Records for processing
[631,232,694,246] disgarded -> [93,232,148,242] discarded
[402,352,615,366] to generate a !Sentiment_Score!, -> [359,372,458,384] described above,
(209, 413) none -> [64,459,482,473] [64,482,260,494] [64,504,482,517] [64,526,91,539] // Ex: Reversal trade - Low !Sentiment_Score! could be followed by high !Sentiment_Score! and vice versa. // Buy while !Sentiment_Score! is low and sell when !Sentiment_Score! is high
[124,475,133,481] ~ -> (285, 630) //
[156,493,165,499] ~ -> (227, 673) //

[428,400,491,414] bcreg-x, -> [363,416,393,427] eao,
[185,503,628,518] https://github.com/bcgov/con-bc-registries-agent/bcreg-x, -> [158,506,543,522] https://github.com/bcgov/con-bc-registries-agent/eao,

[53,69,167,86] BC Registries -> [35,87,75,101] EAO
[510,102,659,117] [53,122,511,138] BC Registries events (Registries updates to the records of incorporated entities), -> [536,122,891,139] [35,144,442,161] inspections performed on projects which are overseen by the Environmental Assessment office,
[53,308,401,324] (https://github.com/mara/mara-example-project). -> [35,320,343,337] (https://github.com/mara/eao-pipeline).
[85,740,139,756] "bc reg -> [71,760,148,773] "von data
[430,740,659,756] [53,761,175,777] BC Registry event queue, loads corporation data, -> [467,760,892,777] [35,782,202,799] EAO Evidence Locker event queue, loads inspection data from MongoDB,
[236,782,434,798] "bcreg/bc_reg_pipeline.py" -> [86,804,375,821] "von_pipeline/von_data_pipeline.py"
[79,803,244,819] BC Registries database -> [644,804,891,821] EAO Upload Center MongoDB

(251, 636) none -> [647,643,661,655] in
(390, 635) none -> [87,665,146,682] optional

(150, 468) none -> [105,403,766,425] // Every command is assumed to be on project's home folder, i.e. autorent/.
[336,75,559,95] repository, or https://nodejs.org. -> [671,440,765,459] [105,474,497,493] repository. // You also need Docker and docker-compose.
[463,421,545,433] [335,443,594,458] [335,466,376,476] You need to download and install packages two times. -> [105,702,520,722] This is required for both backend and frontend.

What the exercise asks
Line by line, copy the data above exactly as it reads.

Answer for this exercise
[631,232,694,246] disgarded -> [93,232,148,242] discarded
[402,352,615,366] to generate a !Sentiment_Score!, -> [359,372,458,384] described above,
(209, 413) none -> [64,459,482,473] [64,482,260,494] [64,504,482,517] [64,526,91,539] // Ex: Reversal trade - Low !Sentiment_Score! could be followed by high !Sentiment_Score! and vice versa. // Buy while !Sentiment_Score! is low and sell when !Sentiment_Score! is high
[124,475,133,481] ~ -> (285, 630) //
[156,493,165,499] ~ -> (227, 673) //

[428,400,491,414] bcreg-x, -> [363,416,393,427] eao,
[185,503,628,518] https://github.com/bcgov/con-bc-registries-agent/bcreg-x, -> [158,506,543,522] https://github.com/bcgov/con-bc-registries-agent/eao,

[53,69,167,86] BC Registries -> [35,87,75,101] EAO
[510,102,659,117] [53,122,511,138] BC Registries events (Registries updates to the records of incorporated entities), -> [536,122,891,139] [35,144,442,161] inspections performed on projects which are overseen by the Environmental Assessment office,
[53,308,401,324] (https://github.com/mara/mara-example-project). -> [35,320,343,337] (https://github.com/mara/eao-pipeline).
[85,740,139,756] "bc reg -> [71,760,148,773] "von data
[430,740,659,756] [53,761,175,777] BC Registry event queue, loads corporation data, -> [467,760,892,777] [35,782,202,799] EAO Evidence Locker event queue, loads inspection data from MongoDB,
[236,782,434,798] "bcreg/bc_reg_pipeline.py" -> [86,804,375,821] "von_pipeline/von_data_pipeline.py"
[79,803,244,819] BC Registries database -> [644,804,891,821] EAO Upload Center MongoDB

(251, 636) none -> [647,643,661,655] in
(390, 635) none -> [87,665,146,682] optional

(150, 468) none -> [105,403,766,425] // Every command is assumed to be on project's home folder, i.e. autorent/.
[336,75,559,95] repository, or https://nodejs.org. -> [671,440,765,459] [105,474,497,493] repository. // You also need Docker and docker-compose.
[463,421,545,433] [335,443,594,458] [335,466,376,476] You need to download and install packages two times. -> [105,702,520,722] This is required for both backend and frontend.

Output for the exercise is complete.